Money complicated the Sullivan clan. None of them strayed too far because they needed, or at least wanted, the income stream to keep flowing, but that didn’t mean they got along.

Grandfather might have been brilliant to keep his sons busy in the Chicago office and summoning the grandsons to Montana, where he was pushing them together. From what Weston could see, it was working. Graham was an only child, and it seemed he was getting along better with his cousins than he had been before. Jude and Max had hit it off.

And Weston? He hadn’t made friends. He’d been waiting for the day they decided the DNA results had been falsified and he was out on his ear. But the conclusion had been made that it was all legit. Grandfather admitted it. Nana did, too. So, what was still holding Weston back?

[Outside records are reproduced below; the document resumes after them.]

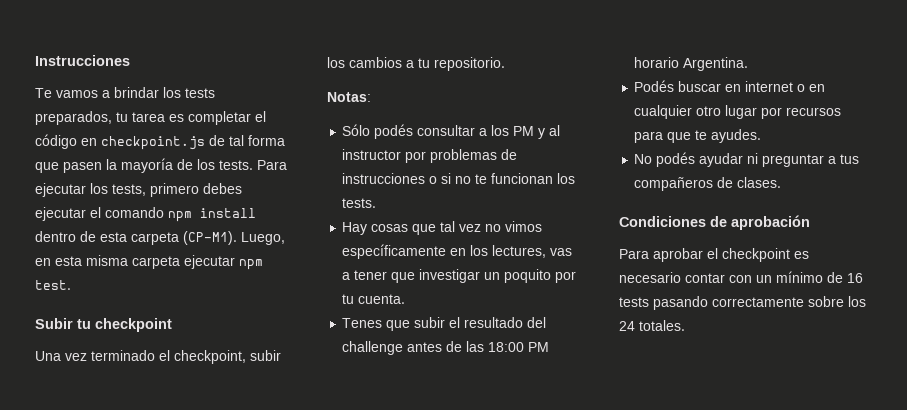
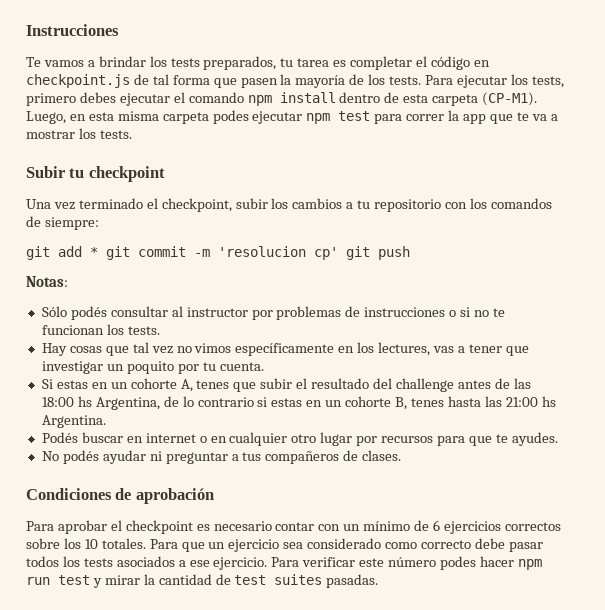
- Luego, en esta misma carpeta ejecutar npm test.
+ Luego, en esta misma carpeta podes ejecutar npm test para correr la app que te va a mostrar los tests.
- Una vez terminado el checkpoint, subir los cambios a tu repositorio.
+ Una vez terminado el checkpoint, subir los cambios a tu repositorio con los comandos de siempre:
+ git add * git commit -m 'resolucion cp' git push
- Sólo podés consultar a los PM y al instructor por problemas de instrucciones o si no te funcionan los tests.
+ Sólo podés consultar al instructor por problemas de instrucciones o si no te funcionan los tests.
- Tenes que subir el resultado del challenge antes de las 18:00 PM horario Argentina.
+ Si estas en un cohorte A, tenes que subir el resultado del challenge antes de las 18:00 hs Argentina, de lo contrario si estas en un cohorte B, tenes hasta las 21:00 hs Argentina.
- Para aprobar el checkpoint es necesario contar con un mínimo de 16 tests pasando correctamente sobre los 24 totales.
+ Para aprobar el checkpoint es necesario contar con un mínimo de 6 ejercicios correctos sobre los 10 totales. Para que un ejercicio sea considerado como correcto debe pasar todos los tests asociados a ese ejercicio. Para verificar este número podes hacer npm run test y mirar la cantidad de test suites pasadas.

He didn’t know how to trust. Didn’t know what his dreams were.

“I should get back to work.” Mom stretched and pressed a kiss to Weston’s scruffy cheek. “It’s good to see you back. Anything you want to tell me about a pretty blonde who was on the same trip?”

Weston shook his head. “You never give up, huh? There’s nothing to tell.”

But he wasn’t as vehement as he’d been the last time she brought it up.

Paisley stuffed her clean clothes into drawers and on hangers. The dinner bell had gone ten minutes ago. Of course, she was late. Some things never changed.

“Are you coming?” Cadence called from the other room.